Action item:
Below are records; copy exactly the line containing "[710,418,750,434] NDK ->" and every line after it, through the last.

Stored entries
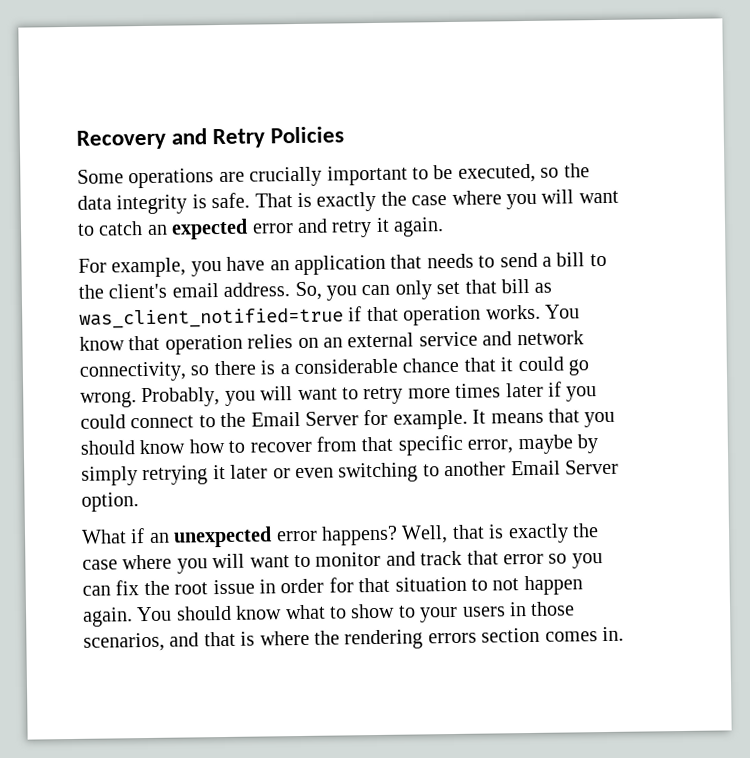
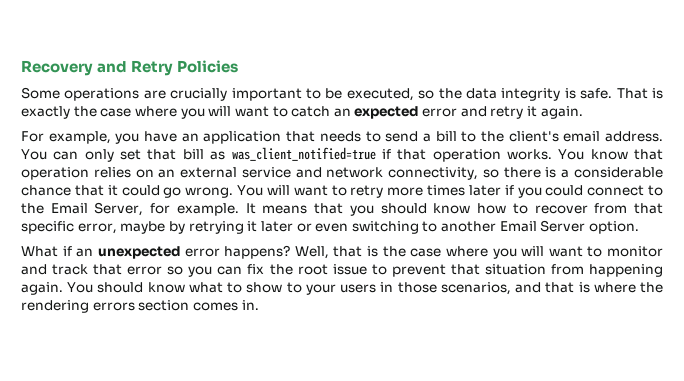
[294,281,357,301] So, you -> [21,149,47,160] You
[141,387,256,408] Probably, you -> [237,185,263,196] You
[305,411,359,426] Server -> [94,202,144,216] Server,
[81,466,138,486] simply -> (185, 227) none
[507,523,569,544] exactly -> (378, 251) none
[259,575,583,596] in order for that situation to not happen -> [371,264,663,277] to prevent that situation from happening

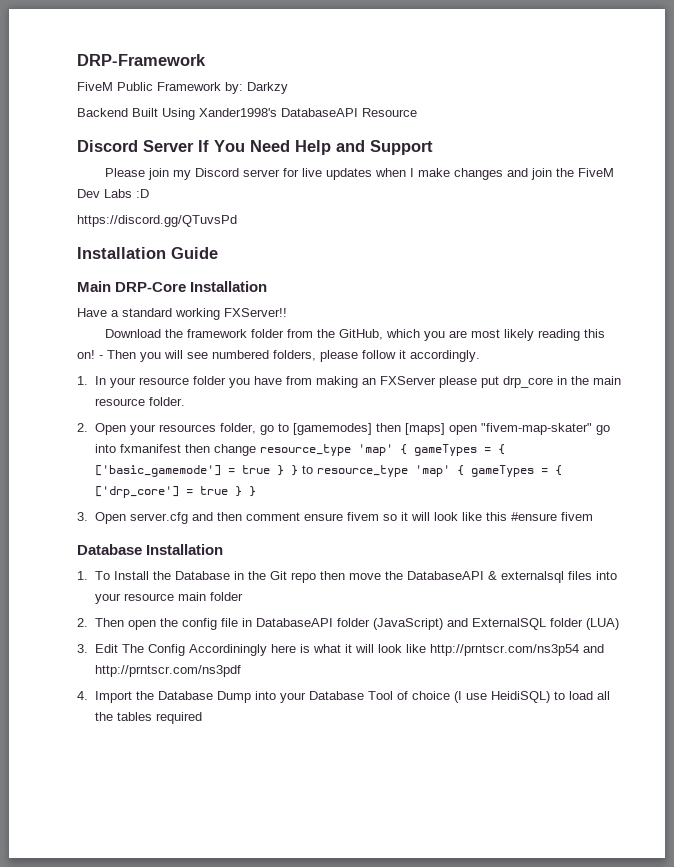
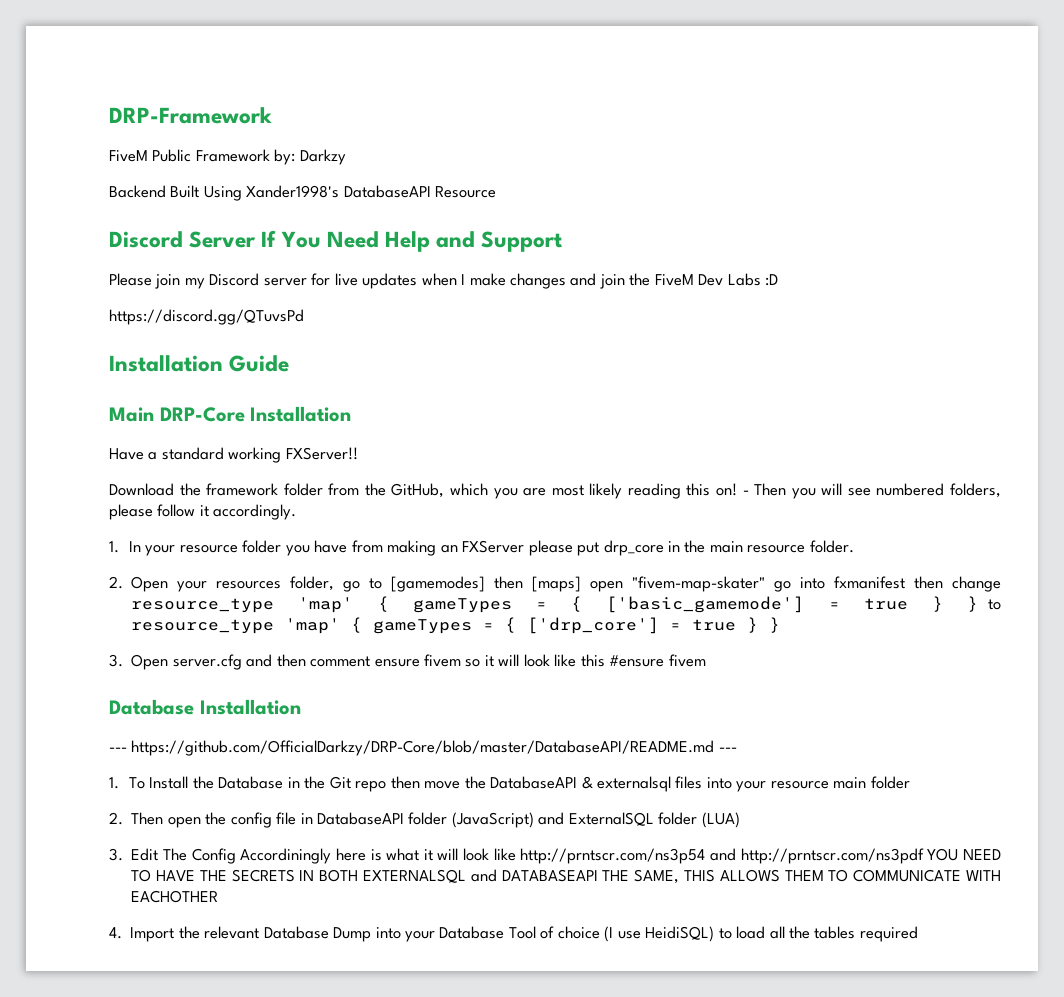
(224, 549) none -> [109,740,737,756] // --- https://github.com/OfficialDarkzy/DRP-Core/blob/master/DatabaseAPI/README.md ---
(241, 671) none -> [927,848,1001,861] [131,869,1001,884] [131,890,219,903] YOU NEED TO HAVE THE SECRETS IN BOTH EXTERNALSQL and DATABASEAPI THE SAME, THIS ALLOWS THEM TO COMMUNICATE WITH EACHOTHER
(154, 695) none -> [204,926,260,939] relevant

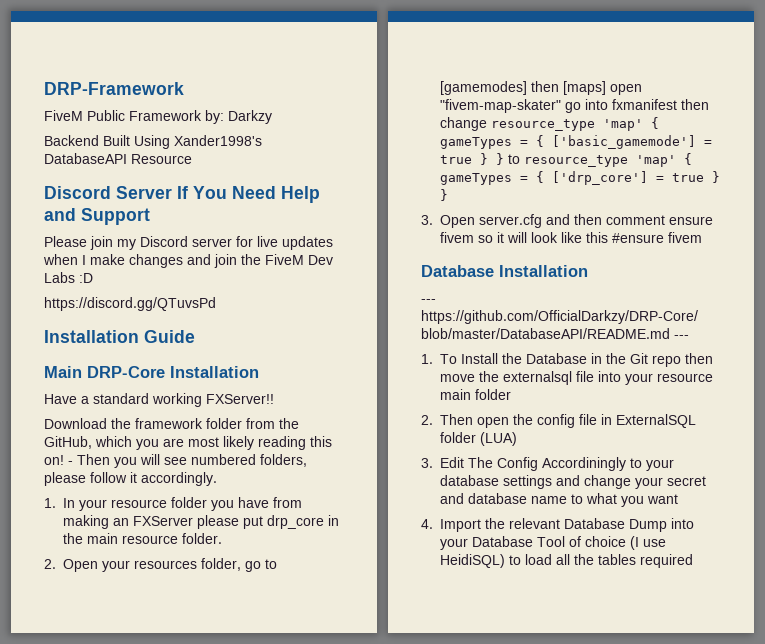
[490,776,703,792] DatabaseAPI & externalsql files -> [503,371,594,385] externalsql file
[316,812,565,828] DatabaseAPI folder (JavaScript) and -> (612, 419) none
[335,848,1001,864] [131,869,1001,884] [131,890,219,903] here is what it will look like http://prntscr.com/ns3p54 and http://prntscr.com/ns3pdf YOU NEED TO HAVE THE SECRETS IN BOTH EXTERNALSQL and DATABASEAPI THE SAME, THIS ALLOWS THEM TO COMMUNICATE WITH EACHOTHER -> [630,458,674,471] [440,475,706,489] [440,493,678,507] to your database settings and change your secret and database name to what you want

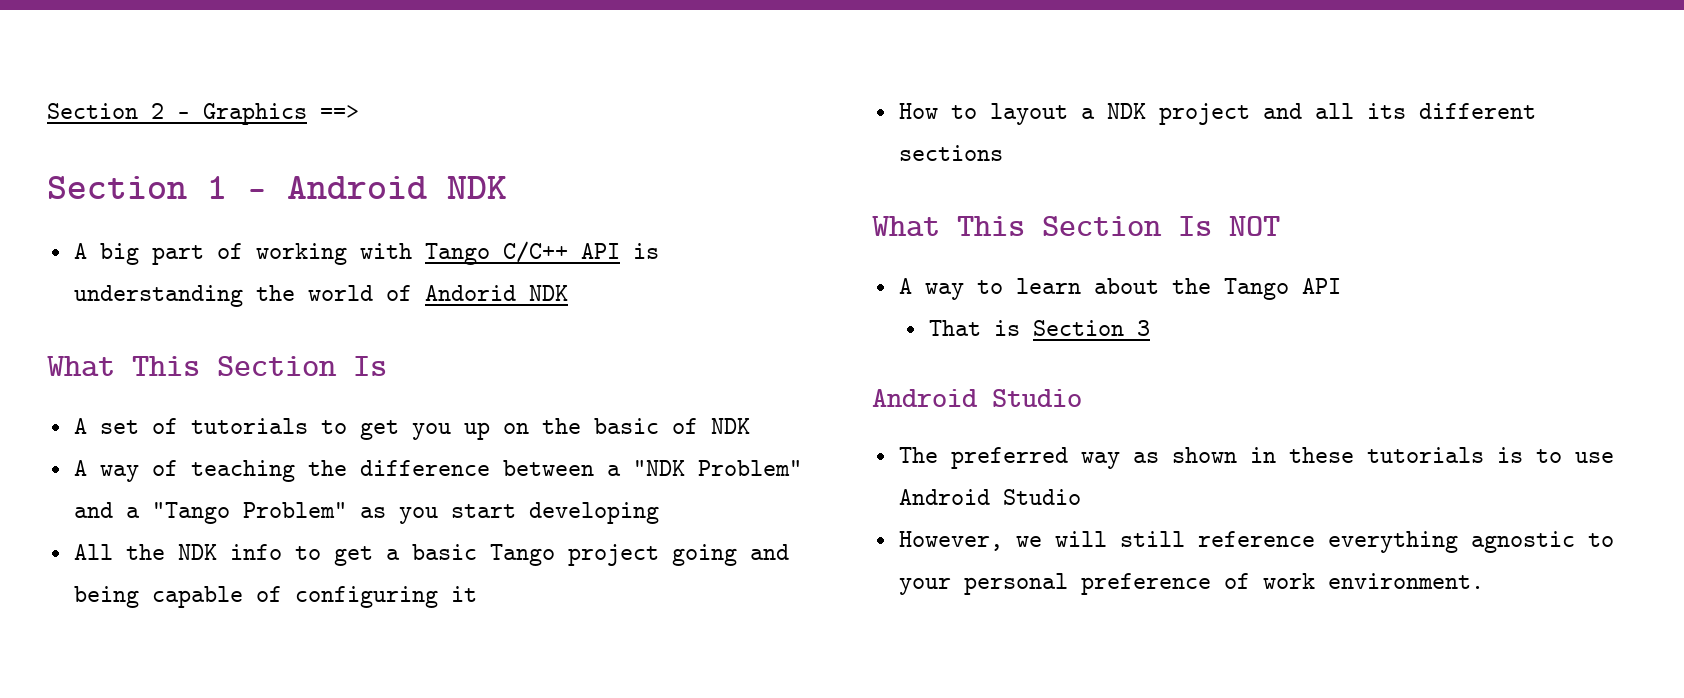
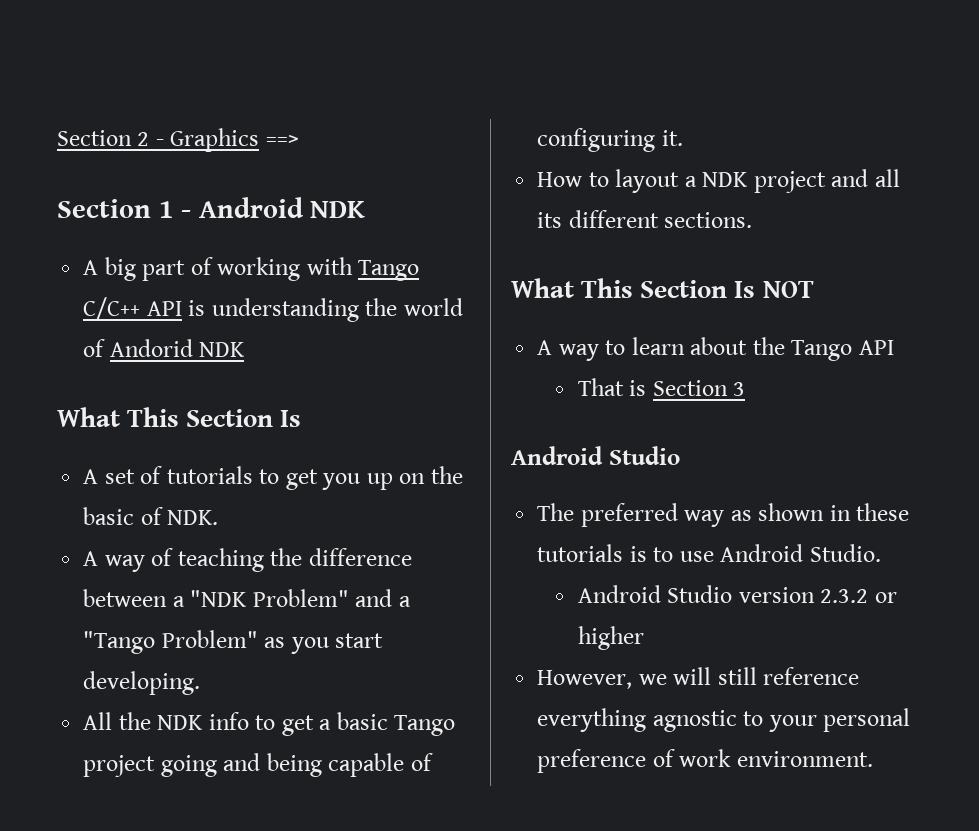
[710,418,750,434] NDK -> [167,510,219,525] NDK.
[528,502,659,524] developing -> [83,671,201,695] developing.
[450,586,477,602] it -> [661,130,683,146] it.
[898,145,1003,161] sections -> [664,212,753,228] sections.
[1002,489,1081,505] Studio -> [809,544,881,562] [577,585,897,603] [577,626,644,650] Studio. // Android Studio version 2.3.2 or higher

Task output:
[710,418,750,434] NDK -> [167,510,219,525] NDK.
[528,502,659,524] developing -> [83,671,201,695] developing.
[450,586,477,602] it -> [661,130,683,146] it.
[898,145,1003,161] sections -> [664,212,753,228] sections.
[1002,489,1081,505] Studio -> [809,544,881,562] [577,585,897,603] [577,626,644,650] Studio. // Android Studio version 2.3.2 or higher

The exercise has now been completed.